SUPPLIED ENTRIES –
#####

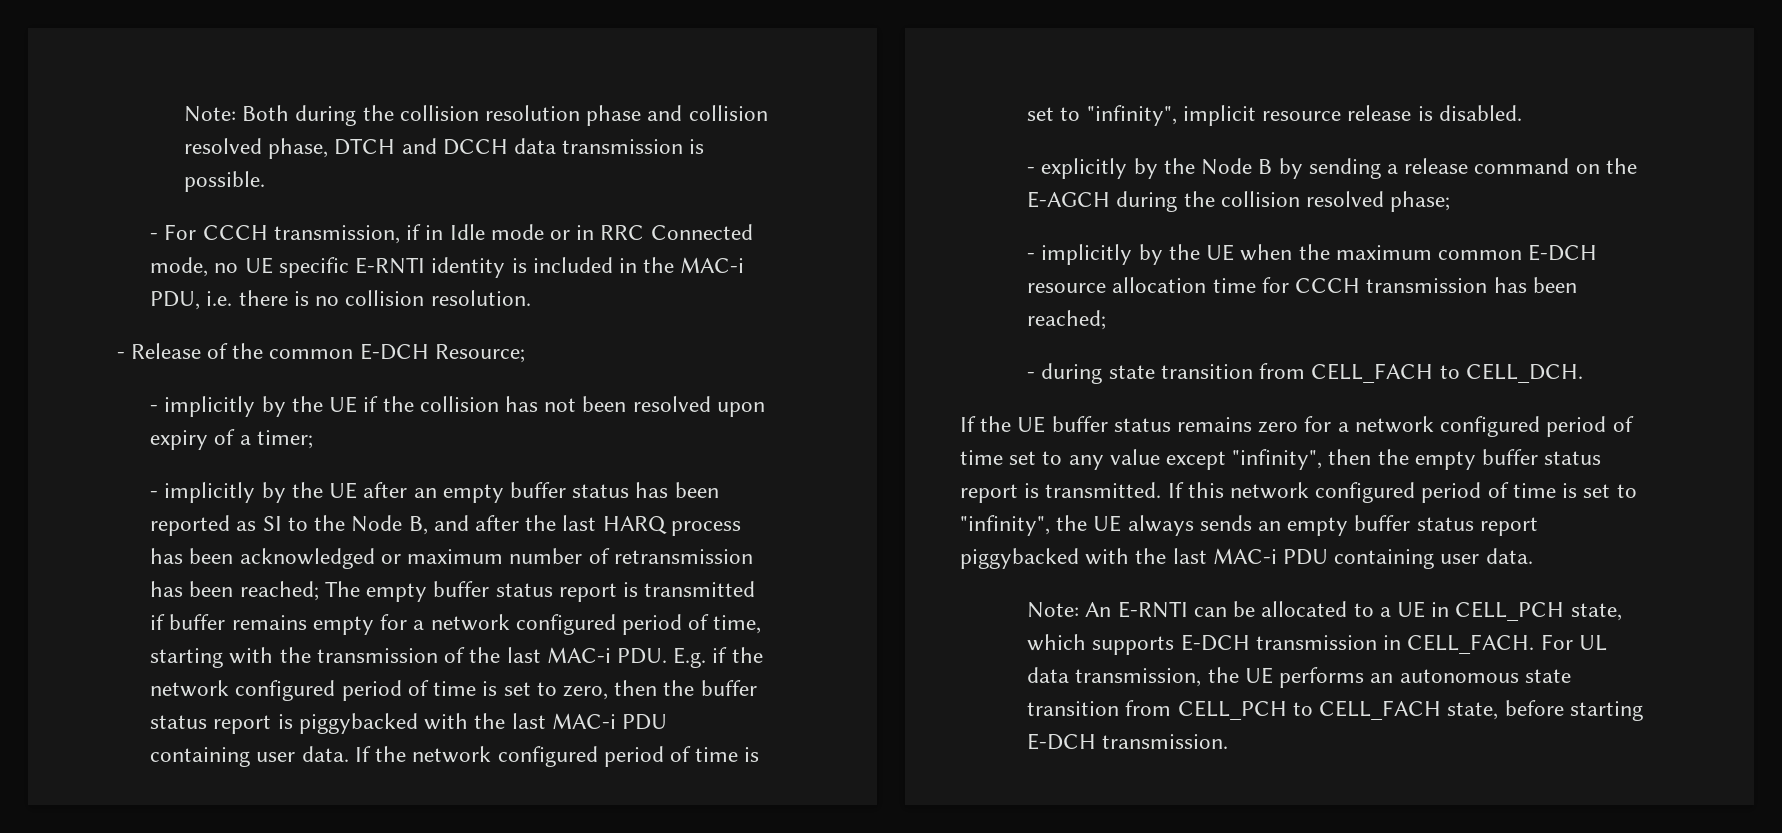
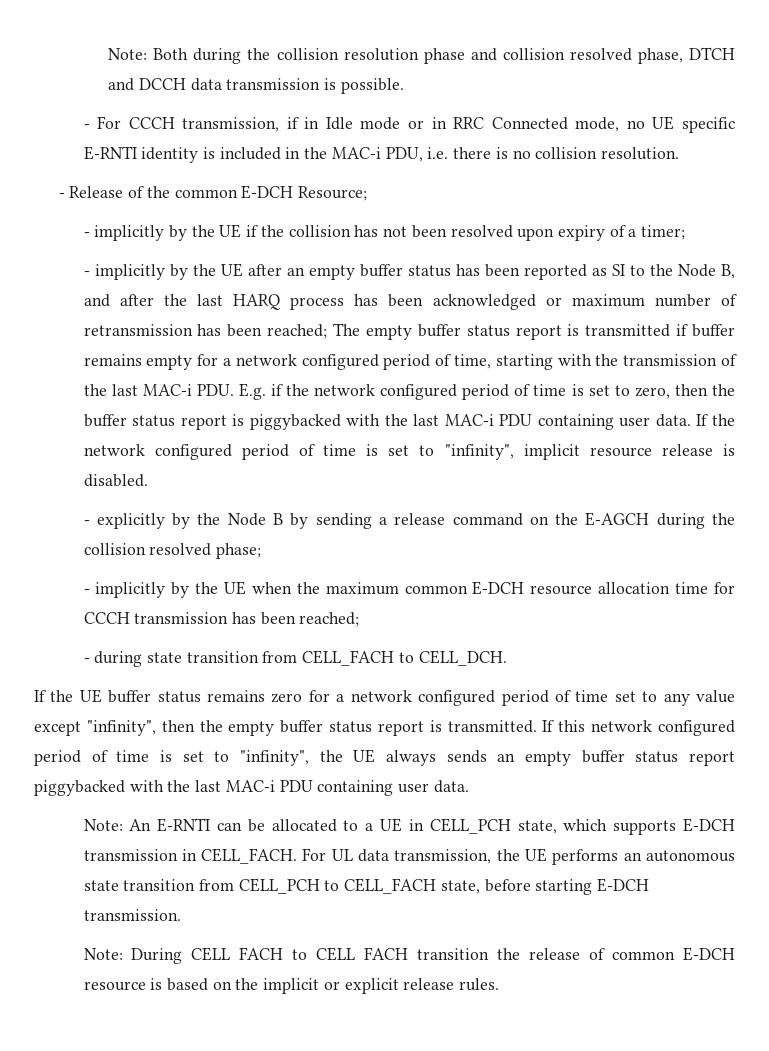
+ Note: During CELL FACH to CELL FACH transition the release of common E-DCH resource is based on the implicit or explicit release rules.

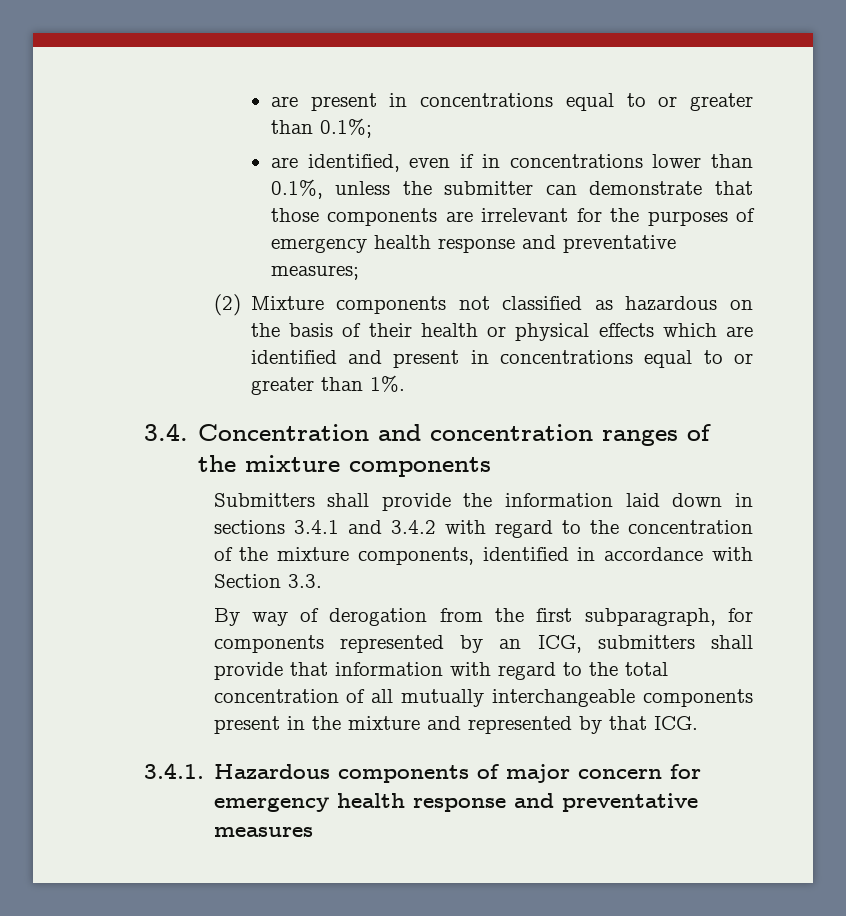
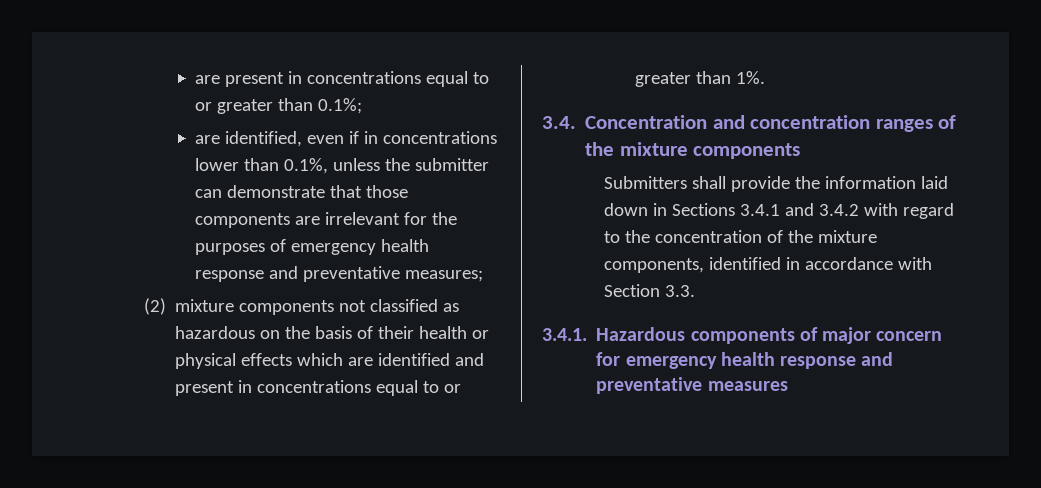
- (2) Mixture components not classified as hazardous on the basis of their health or physical effects which are identified and present in concentrations equal to or greater than 1%.
+ (2) mixture components not classified as hazardous on the basis of their health or physical effects which are identified and present in concentrations equal to or greater than 1%.
- Submitters shall provide the information laid down in sections 3.4.1 and 3.4.2 with regard to the concentration of the mixture components, identified in accordance with Section 3.3.
+ Submitters shall provide the information laid down in Sections 3.4.1 and 3.4.2 with regard to the concentration of the mixture components, identified in accordance with Section 3.3.
- By way of derogation from the first subparagraph, for components represented by an ICG, submitters shall provide that information with regard to the total concentration of all mutually interchangeable components present in the mixture and represented by that ICG.

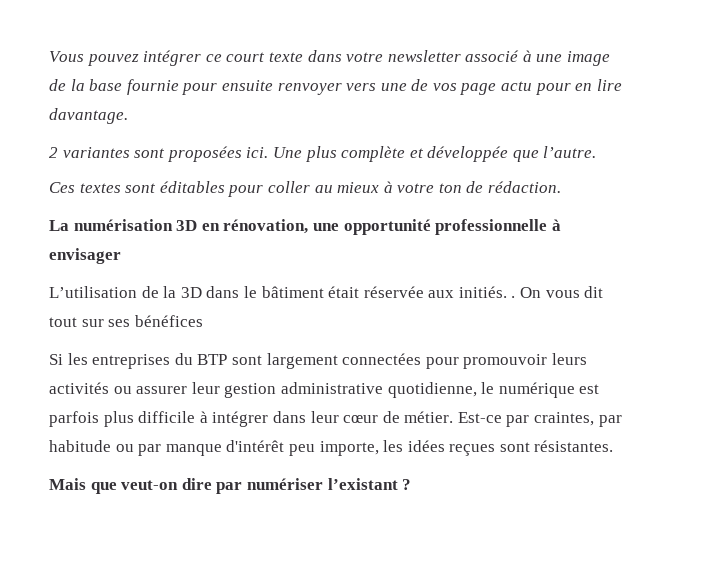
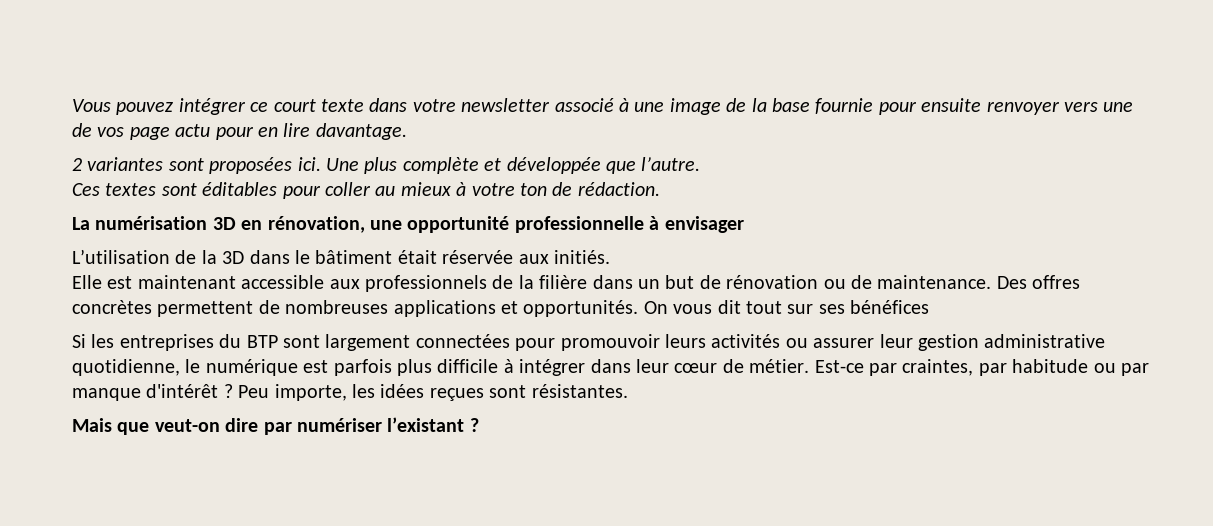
- L’utilisation de la 3D dans le bâtiment était réservée aux initiés. .
+ L’utilisation de la 3D dans le bâtiment était réservée aux initiés.
+ Elle est maintenant accessible aux professionnels de la filière dans un but de rénovation ou de maintenance. Des offres concrètes permettent de nombreuses applications et opportunités.
- Est-ce par craintes, par habitude ou par manque d'intérêt peu importe, les idées reçues sont résistantes.
+ Est-ce par craintes, par habitude ou par manque d'intérêt ? Peu importe, les idées reçues sont résistantes.

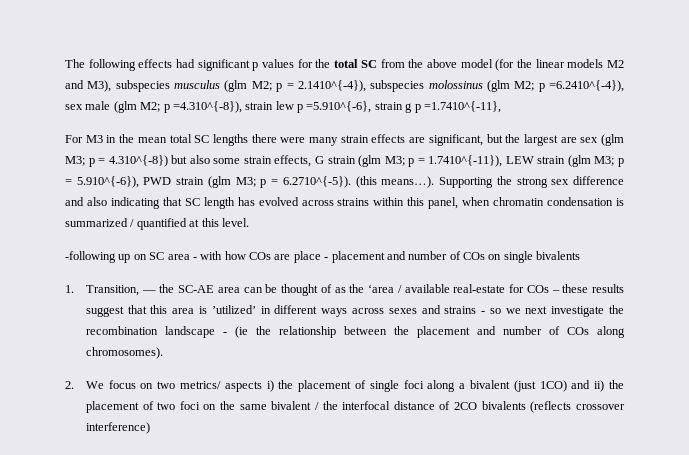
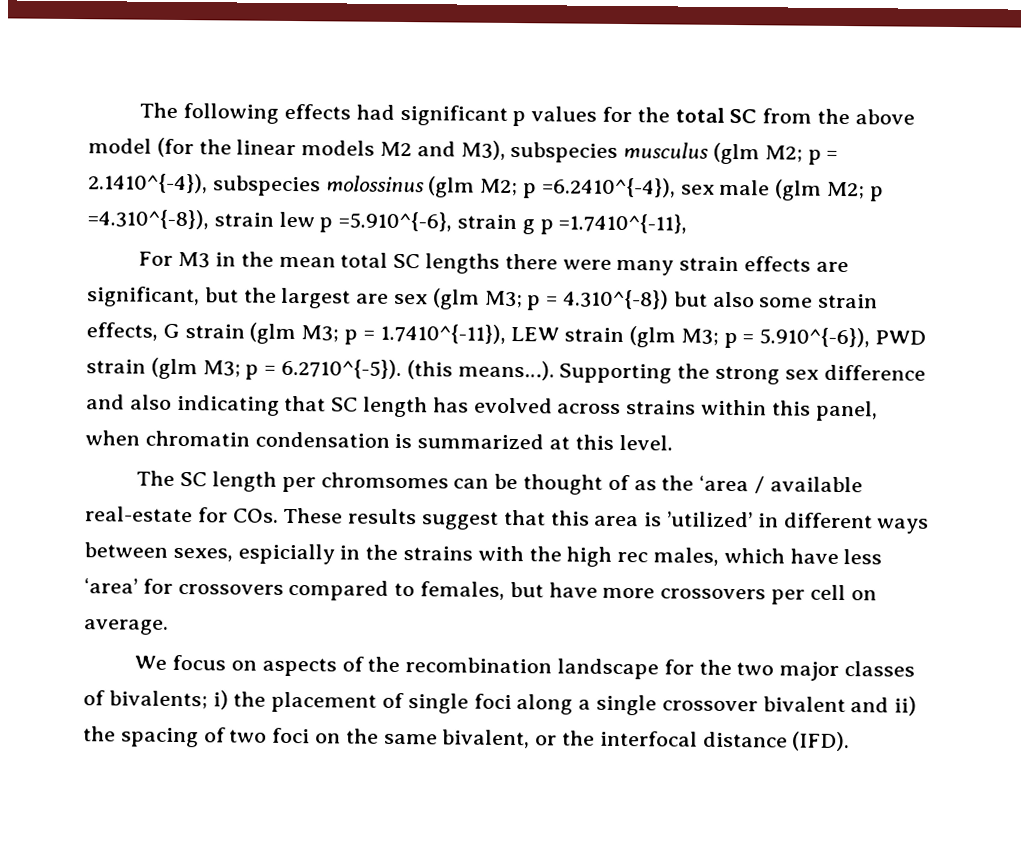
- Supporting the strong sex difference and also indicating that SC length has evolved across strains within this panel, when chromatin condensation is summarized / quantified at this level.
+ Supporting the strong sex difference and also indicating that SC length has evolved across strains within this panel, when chromatin condensation is summarized at this level.
- -following up on SC area - with how COs are place - placement and number of COs on single bivalents
- 1. Transition, — the SC-AE area can be thought of as the ‘area / available real-estate for COs – these results suggest that this area is ’utilized’ in different ways across sexes and strains - so we next investigate the recombination landscape - (ie the relationship between the placement and number of COs along chromosomes).
- 2. We focus on two metrics/ aspects i) the placement of single foci along a bivalent (just 1CO) and ii) the placement of two foci on the same bivalent / the interfocal distance of 2CO bivalents (reflects crossover interference)
+ The SC length per chromsomes can be thought of as the ‘area / available real-estate for COs. These results suggest that this area is ’utilized’ in different ways between sexes, espicially in the strains with the high rec males, which have less ‘area’ for crossovers compared to females, but have more crossovers per cell on average.
+ We focus on aspects of the recombination landscape for the two major classes of bivalents; i) the placement of single foci along a single crossover bivalent and ii) the spacing of two foci on the same bivalent, or the interfocal distance (IFD).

#####

WORK ITEM –
When the string "manque" appears in a line of the records above, that line is to be copied.

RESULT BELOW –
- Est-ce par craintes, par habitude ou par manque d'intérêt peu importe, les idées reçues sont résistantes.
+ Est-ce par craintes, par habitude ou par manque d'intérêt ? Peu importe, les idées reçues sont résistantes.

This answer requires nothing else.